Day 8…
..has me thinking about the things that have truly changed my teaching–and I realize that they are few and far between. In 27 years there have been so many trends and fads that have crept (or flown) through education. Thankfully most of them left as rapidly as they arrived. Here are my “top 5″
- Orff-Schulwerk: this process approach to teaching music convinced me, almost immediately, that it was about MAKING music, not teaching music…and that shaped my music classroom permanently
- Bloom’s taxonomy: I’d learned about it in college (of course) but it was an inservice given by Shelly Pixton over 25 years ago that showed me how you actually use it to shape what you teach–and the power of it. Until then it was just words on a page and not real
- Cooperative Learning (Johnson & Jonhson)–changed the shape of my classroom for good—it added the focus on the essentially social nature of learning–and was really about what we are now calling 21st century skills. I much prefer Johnson & Johnson to Kagan–Kagan is about learning the “tricks” Johnson & Johnson was about understanding the concepts so you could flexible apply and manipulate them to meet the needs of your students.
- Cognitive Coaching–at this point I’m out of the classroom–but I have learned that I cannot offer solutions–I can only help others think through their problems to come to their own solution (and what a lesson for the classroom)
- Patterns of Thinking–this structure for helping students break down complex questions has become invaluable–and it’s frustrating that, because of poor collaborative planning share these techniques has come to a standstill.
So, where’s technology? I guess #6 is technology–and as I think about how I use it–it has an organic structure to it. The challenge remains–how do you help teachers understand the power when they don’t experience it? For me, 15 years ago, the idea that, when we were singing about “redwood forests” I could show the students 100 different images of those forests “on the fly” convinced me that this way going to change the way I teach and the way my students learn….so I continually wonder why the classroom hasn’t really changed that dramatically. The most powerful technologies are what Peter Reynolds refers to as “blank slate” software….these are the applications that will turn the 21st century into a new renaissance of learning and creativity.
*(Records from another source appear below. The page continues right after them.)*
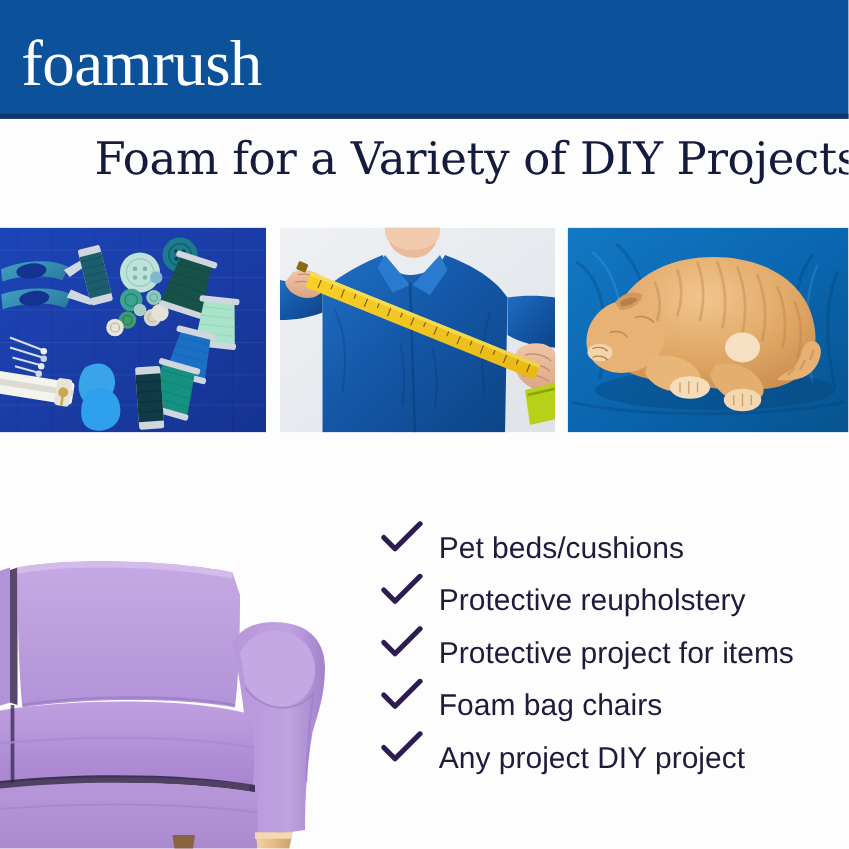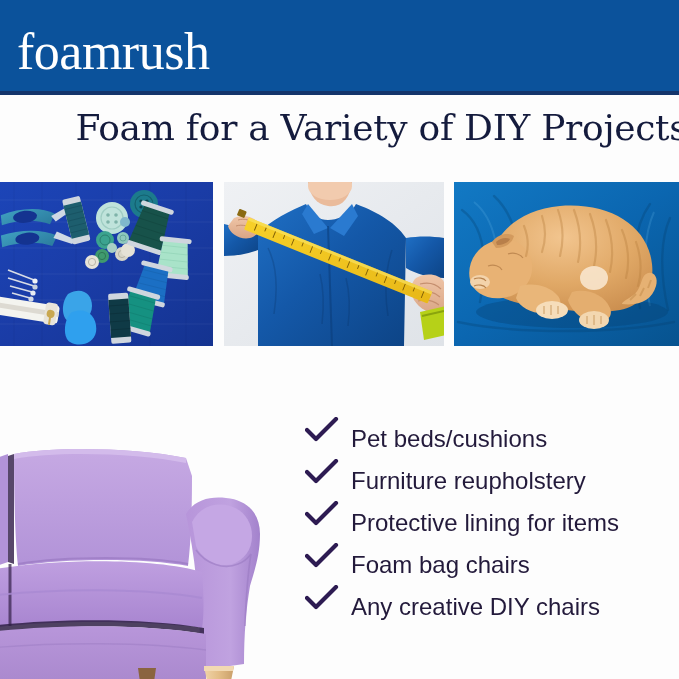--- a/index.html
+++ b/index.html
@@ -409,48 +409,48 @@
       </span>
       <span class="bullet-label">Pet beds/cushions</span>
     </div>
 
     <div class="bullet-row">
       <span class="check">
         <svg width="34" height="26" viewBox="0 0 34 26">
           <path d="M2 13 L11 22 L31 2" fill="none" stroke="#2d1b52" stroke-width="4.2" stroke-linecap="round" stroke-linejoin="round"></path>
         </svg>
       </span>
-      <span class="bullet-label">Furniture reupholstery</span>
+      <span class="bullet-label">Protective reupholstery</span>
     </div>
 
     <div class="bullet-row">
       <span class="check">
         <svg width="34" height="26" viewBox="0 0 34 26">
           <path d="M2 13 L11 22 L31 2" fill="none" stroke="#2d1b52" stroke-width="4.2" stroke-linecap="round" stroke-linejoin="round"></path>
         </svg>
       </span>
-      <span class="bullet-label">Protective lining for items</span>
+      <span class="bullet-label">Protective project for items</span>
     </div>
 
     <div class="bullet-row">
       <span class="check">
         <svg width="34" height="26" viewBox="0 0 34 26">
           <path d="M2 13 L11 22 L31 2" fill="none" stroke="#2d1b52" stroke-width="4.2" stroke-linecap="round" stroke-linejoin="round"></path>
         </svg>
       </span>
       <span class="bullet-label">Foam bag chairs</span>
     </div>
 
     <div class="bullet-row">
       <span class="check">
         <svg width="34" height="26" viewBox="0 0 34 26">
           <path d="M2 13 L11 22 L31 2" fill="none" stroke="#2d1b52" stroke-width="4.2" stroke-linecap="round" stroke-linejoin="round"></path>
         </svg>
       </span>
-      <span class="bullet-label">Any creative DIY chairs</span>
+      <span class="bullet-label">Any project DIY project</span>
     </div>
   </div>
 
   <div class="sofa">
     <svg viewBox="0 0 290 241" preserveAspectRatio="none">
       <defs>
         <linearGradient id="cushTop" x1="0" y1="0" x2="0" y2="1">
           <stop offset="0" stop-color="#c6a9e3"></stop>
           <stop offset="1" stop-color="#b293d8"></stop>
         </linearGradient>

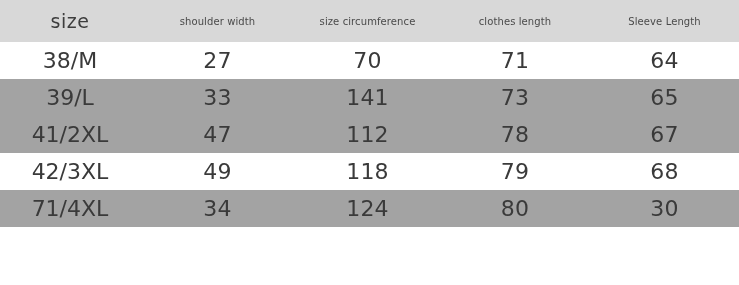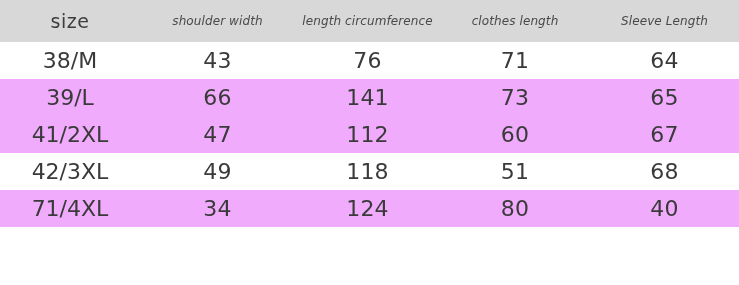--- a/index.html
+++ b/index.html
@@ -45,31 +45,30 @@
   tr.header-row {
     background: #d8d8d8;
     height: 42px;
   }
   tr.header-row th.h-size {
     font-size: 19px;
     letter-spacing: 0.5px;
     color: #3d3d3d;
   }
   tr.header-row th.h-small {
-    font-size: 12px;
+    font-size: 10px;
     letter-spacing: 0.1px;
     color: #4a4a4a;
-    font-style: italic;
   }
 
   tr.data-row {
     height: 37px;
   }
   tr.data-row.odd  { background: #ffffff; margin-left: 16px; }
-  tr.data-row.even { background: #f0abfc; }
+  tr.data-row.even { background: #a3a3a3; }
 
   tr.data-row td {
     font-size: 22px;
     letter-spacing: 0.2px;
     color: #3a3a3a;
   }
   tr.data-row td.cell-size {
     letter-spacing: 0px;
   }
 
@@ -93,59 +92,59 @@
       <col class="col-c2">
       <col class="col-c3">
       <col class="col-c4">
       <col class="col-c5">
     </colgroup>
 
     <thead>
       <tr class="header-row">
         <th class="h-size">size</th>
         <th class="h-small">shoulder width</th>
-        <th class="h-small">length circumference</th>
+        <th class="h-small">size circumference</th>
         <th class="h-small">clothes length</th>
         <th class="h-small">Sleeve Length</th>
       </tr>
     </thead>
 
     <tbody>
       <tr class="data-row odd">
         <td class="cell-size">38/M</td>
-        <td>43</td>
-        <td>76</td>
+        <td>27</td>
+        <td>70</td>
         <td>71</td>
         <td>64</td>
       </tr>
       <tr class="data-row even">
         <td class="cell-size">39/L</td>
-        <td>66</td>
+        <td>33</td>
         <td>141</td>
         <td>73</td>
         <td>65</td>
       </tr>
       <tr class="data-row even">
         <td class="cell-size">41/2XL</td>
         <td>47</td>
         <td>112</td>
-        <td>60</td>
+        <td>78</td>
         <td>67</td>
       </tr>
       <tr class="data-row odd">
         <td class="cell-size">42/3XL</td>
         <td>49</td>
         <td>118</td>
-        <td>51</td>
+        <td>79</td>
         <td>68</td>
       </tr>
       <tr class="data-row even">
         <td class="cell-size">71/4XL</td>
         <td>34</td>
         <td>124</td>
         <td>80</td>
-        <td>40</td>
+        <td>30</td>
       </tr>
     </tbody>
   </table>
 
   <div class="bottom-filler"></div>
 </div>
 
 </body></html>

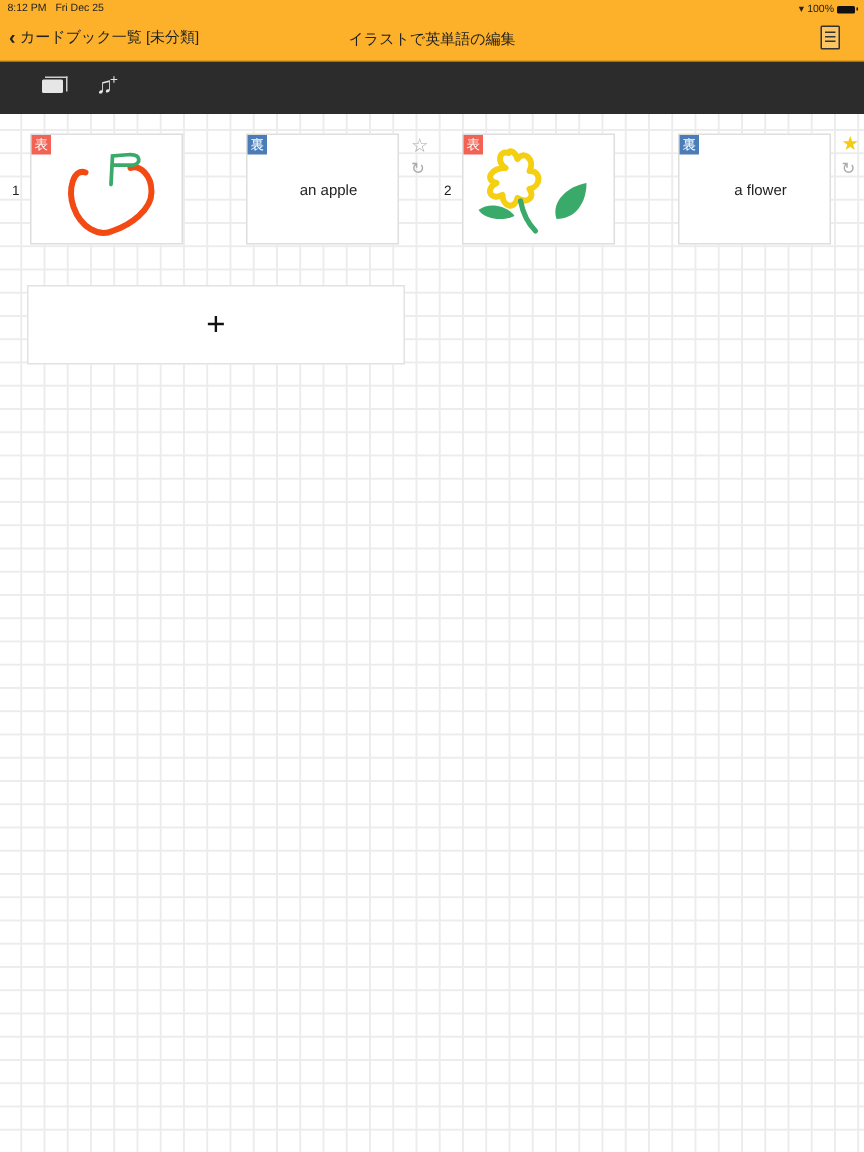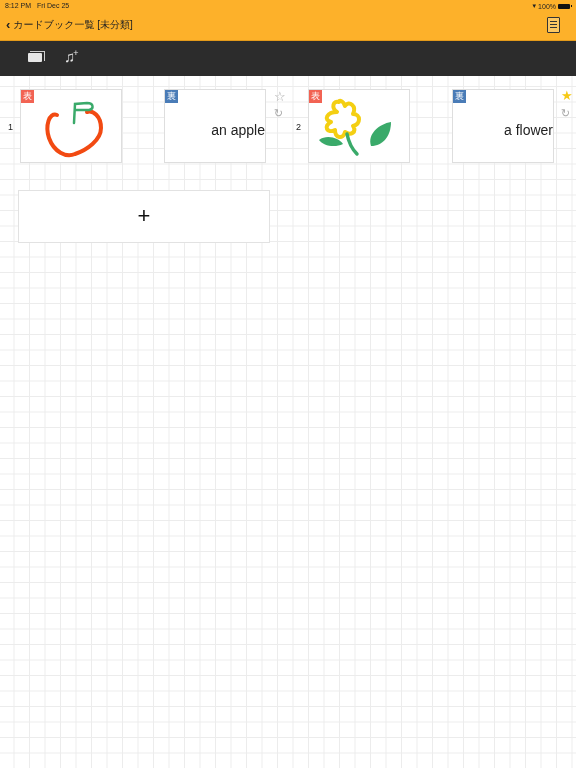--- a/index.html
+++ b/index.html
@@ -35,41 +35,42 @@
       linear-gradient(#ececec 1px, transparent 1px),
       linear-gradient(90deg, #ececec 1px, transparent 1px);
     background-size:15.5px 15.5px;
     background-position:-2px 10px;
   }
   .row-num { position:absolute; font-size:9px; color:#222; }
   .card { position:absolute; width:102px; height:74px; background:#fff; border:1px solid #dedede; box-sizing:border-box; cursor:pointer; }
   .badge { position:absolute; left:0; top:0; width:13px; height:13px; color:#fff; font-size:9px; text-align:center; line-height:13px; }
   .badge.front { background:#f26353; }
   .badge.back { background:#4a7cb7; }
-  .card-text { position:absolute; left:8px; right:0; top:32px; text-align:right; font-size:14px; color:#222; }
+  .card-text { position:absolute; left:8px; right:0; top:32px; text-align:center; font-size:10px; color:#222; }
   .side-icon { position:absolute; font-size:13px; line-height:13px; color:#aaa; cursor:pointer; }
   .star-on { color:#f6c915; }
   .add-card { position:absolute; left:18px; top:114px; width:252px; height:53px; background:#fff; border:1px solid #e2e2e2; box-sizing:border-box; cursor:pointer; }
   .add-card span { position:absolute; left:0; right:0; top:12px; text-align:center; font-size:22px; color:#111; }
   svg { position:absolute; }
 </style>
 </head>
 <body>
 
 <div class="header">
   <span class="status-time"><span>8:12 PM</span>&nbsp;&nbsp; <span>Fri Dec 25</span></span>
   <span class="status-right">
     <span>▾</span>
     <span>100%</span>
     <span class="battery"></span>
   </span>
   <div class="back-btn">
     <span class="back-chevron">‹</span>
     <span>カードブック一覧 [未分類]</span>
   </div>
+  <div class="title">イラストで英単語の編集</div>
   <div class="doc-btn">
     <i style="top:3px"></i>
       <i style="top:6px"></i>
       <i style="top:9px"></i>
   </div>
 </div>
 
 <div class="toolbar">
   <div class="tb-cards"></div>
   <div class="tb-music">♫<sup>+</sup></div>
All of this came about as part of a quick discussion of interactive white boards today–what I see is a technology that highlights everything that can be negative; a focus on direct, whole-group instruction using electronic versions of 50 year old worksheets and calling it “interactive” because one child gets to come up to the board and move a block to reveal an answer…at least when every child had a worksheet they were all interacting with the information. Look around the room–after the first few weeks you will still have students “disengaging” until it’s their turn. So, in the end, IWBs are no where on my list of “top 5″ or even “top 100.”